Rotate the shaft by hand to ensure that it is free.
Check the minimum flow circuit and discharge relief valve in line.
Adjust the stroke length in case of dosing pumps.
Start the motor by push-button.
Watch the discharge pressure. If pressure continues to increase beyond normal
pressure, stop pump immediately and check the line-up.
Check for unusual noise, vibrations, and rise in bearing temperatures of
motors and pumps.
Note: Discharge valve of reciprocating pump should never be closed/throttled while the
motor is running.
(B) Shut-Down Procedure
Stop the motor.
Do not close suction/discharge valve unless it is to be handed over to maintenance.
(C) Change-Over Of The Pumps
Start the stand-by pump as per standard procedure.
Immediately switch off originally running pump as soon as the pressure starts
increasing.
1.C ROTARY/GEAR PUMP
300
In this pump rotary vanes/gears/lobes displace liquid from suction to discharge. This is
also a positive displacement pump. It consists of following parts:
Motor, coupling, pump casing, vanes/gears/lobes, safety valve, bearing housing.
The start-up, shut-down and change-over procedures are identical to those of
reciprocating pump.
Routine Checks
Following checks should be carried out regularly.

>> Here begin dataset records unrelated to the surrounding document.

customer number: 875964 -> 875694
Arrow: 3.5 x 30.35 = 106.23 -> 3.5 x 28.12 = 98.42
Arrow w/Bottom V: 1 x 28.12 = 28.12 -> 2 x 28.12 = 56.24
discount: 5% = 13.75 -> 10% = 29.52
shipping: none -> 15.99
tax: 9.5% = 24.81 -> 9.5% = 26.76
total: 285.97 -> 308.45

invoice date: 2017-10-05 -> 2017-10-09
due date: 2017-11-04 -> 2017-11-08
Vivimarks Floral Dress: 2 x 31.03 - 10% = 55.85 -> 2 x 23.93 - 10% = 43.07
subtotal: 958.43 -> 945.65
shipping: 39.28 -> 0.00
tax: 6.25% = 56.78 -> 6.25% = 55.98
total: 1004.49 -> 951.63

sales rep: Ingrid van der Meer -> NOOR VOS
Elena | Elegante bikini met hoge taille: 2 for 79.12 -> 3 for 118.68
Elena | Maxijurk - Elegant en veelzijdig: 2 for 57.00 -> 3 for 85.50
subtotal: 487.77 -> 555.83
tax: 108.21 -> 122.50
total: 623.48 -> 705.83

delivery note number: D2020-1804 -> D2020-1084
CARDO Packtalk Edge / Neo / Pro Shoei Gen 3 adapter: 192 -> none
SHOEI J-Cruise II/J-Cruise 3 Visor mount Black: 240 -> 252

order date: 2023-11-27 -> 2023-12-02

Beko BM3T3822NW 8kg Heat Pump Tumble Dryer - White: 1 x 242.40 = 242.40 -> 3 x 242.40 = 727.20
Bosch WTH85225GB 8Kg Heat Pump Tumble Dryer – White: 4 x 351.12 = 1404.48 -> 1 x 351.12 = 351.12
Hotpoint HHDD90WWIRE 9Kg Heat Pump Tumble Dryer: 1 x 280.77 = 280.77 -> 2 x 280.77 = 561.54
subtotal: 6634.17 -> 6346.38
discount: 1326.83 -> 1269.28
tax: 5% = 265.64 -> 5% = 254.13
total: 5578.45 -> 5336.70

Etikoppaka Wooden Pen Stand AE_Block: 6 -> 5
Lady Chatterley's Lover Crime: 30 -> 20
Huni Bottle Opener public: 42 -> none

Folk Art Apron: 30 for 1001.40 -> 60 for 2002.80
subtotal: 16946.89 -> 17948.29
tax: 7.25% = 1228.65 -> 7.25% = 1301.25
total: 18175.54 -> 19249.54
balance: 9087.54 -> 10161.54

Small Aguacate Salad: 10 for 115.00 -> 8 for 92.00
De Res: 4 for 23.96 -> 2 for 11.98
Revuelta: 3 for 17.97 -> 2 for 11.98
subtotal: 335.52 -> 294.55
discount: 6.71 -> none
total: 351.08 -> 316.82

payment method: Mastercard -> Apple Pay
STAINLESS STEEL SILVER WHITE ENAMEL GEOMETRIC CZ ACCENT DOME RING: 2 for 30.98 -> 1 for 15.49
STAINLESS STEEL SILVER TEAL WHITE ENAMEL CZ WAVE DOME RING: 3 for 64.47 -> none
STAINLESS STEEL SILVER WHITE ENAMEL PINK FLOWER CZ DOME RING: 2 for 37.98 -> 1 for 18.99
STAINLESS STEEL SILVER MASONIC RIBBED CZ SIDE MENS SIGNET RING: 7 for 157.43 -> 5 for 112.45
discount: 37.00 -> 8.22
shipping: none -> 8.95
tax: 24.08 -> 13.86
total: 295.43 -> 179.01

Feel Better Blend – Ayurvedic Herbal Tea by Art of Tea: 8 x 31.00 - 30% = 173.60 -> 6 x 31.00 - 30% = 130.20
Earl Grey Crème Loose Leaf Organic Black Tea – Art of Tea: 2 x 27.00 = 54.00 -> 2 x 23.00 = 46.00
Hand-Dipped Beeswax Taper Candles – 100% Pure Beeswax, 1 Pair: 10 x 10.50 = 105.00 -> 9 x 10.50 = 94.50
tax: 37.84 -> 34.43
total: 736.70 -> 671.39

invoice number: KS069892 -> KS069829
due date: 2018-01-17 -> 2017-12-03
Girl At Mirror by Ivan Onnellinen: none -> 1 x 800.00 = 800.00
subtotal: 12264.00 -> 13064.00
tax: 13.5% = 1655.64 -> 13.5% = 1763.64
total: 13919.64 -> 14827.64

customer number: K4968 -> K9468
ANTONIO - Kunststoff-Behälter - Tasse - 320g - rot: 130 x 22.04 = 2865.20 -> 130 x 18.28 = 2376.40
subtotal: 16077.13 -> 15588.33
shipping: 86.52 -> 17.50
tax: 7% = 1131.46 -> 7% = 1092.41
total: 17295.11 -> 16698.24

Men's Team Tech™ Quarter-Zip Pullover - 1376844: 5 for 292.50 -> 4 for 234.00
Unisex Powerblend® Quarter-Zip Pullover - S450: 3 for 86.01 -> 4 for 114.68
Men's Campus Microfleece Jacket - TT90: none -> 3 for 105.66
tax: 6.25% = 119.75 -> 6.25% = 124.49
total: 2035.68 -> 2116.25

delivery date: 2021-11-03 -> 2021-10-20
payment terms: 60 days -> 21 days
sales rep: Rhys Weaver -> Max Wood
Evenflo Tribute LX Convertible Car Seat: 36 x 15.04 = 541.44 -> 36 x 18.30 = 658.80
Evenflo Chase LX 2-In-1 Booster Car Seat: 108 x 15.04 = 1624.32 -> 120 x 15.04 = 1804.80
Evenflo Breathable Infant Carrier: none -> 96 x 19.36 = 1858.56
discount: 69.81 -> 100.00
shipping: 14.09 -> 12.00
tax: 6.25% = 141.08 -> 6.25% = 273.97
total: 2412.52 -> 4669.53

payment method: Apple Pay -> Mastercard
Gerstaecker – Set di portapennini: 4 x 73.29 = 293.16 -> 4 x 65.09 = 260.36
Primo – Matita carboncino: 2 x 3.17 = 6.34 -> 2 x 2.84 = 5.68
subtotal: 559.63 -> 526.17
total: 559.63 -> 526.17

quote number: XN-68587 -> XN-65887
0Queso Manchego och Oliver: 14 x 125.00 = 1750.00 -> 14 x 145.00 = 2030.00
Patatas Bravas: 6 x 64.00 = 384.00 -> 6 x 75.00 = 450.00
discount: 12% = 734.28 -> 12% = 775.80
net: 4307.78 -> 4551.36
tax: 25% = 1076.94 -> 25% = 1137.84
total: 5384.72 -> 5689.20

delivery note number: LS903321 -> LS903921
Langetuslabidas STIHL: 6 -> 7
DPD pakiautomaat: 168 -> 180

Quality and level of lube oil.
Pump and motor bearing temperatures.
Abnormal sound and vibrations
Leakage
Pressure gauges
2. ID/FD FANS
FD fan supplies combustion air to the furnace and ID fan maintains the furnace pressure.
Main parts of ID/FD fans are:
Motor, bearing housing, coupling, rotor, impeller, suction vanes, discharge dampers
etc.
Pre-Start-Up Checks
Check mechanical completion.
Ensure free rotation of shaft.
Energize the motor.
Check the quality and level of lube oil in the bearing housing.
Ensure free movement of suction vanes.
Start-Up Procedure
Close the discharge damper.
Close suction vanes.
Line up air duct/flue gas duct.
Bypass FD/ID fan interlocks for furnaces.
301
Start fan motor.
Check the direction of rotation and any abnormality.
Open discharge damper.
Slowly open suction vanes of FD and ID fans and adjust air flow/furnace pressure
respectively, as per requirement.
Shut Down Procedure
Switch off motor.
Close suction vanes and discharge dampers.
Routine Checks
Record pressure, flow, current and bearing temperature.
Check lube oil quality and level.
Check for abnormal sound, vibrations or any other abnormal condition.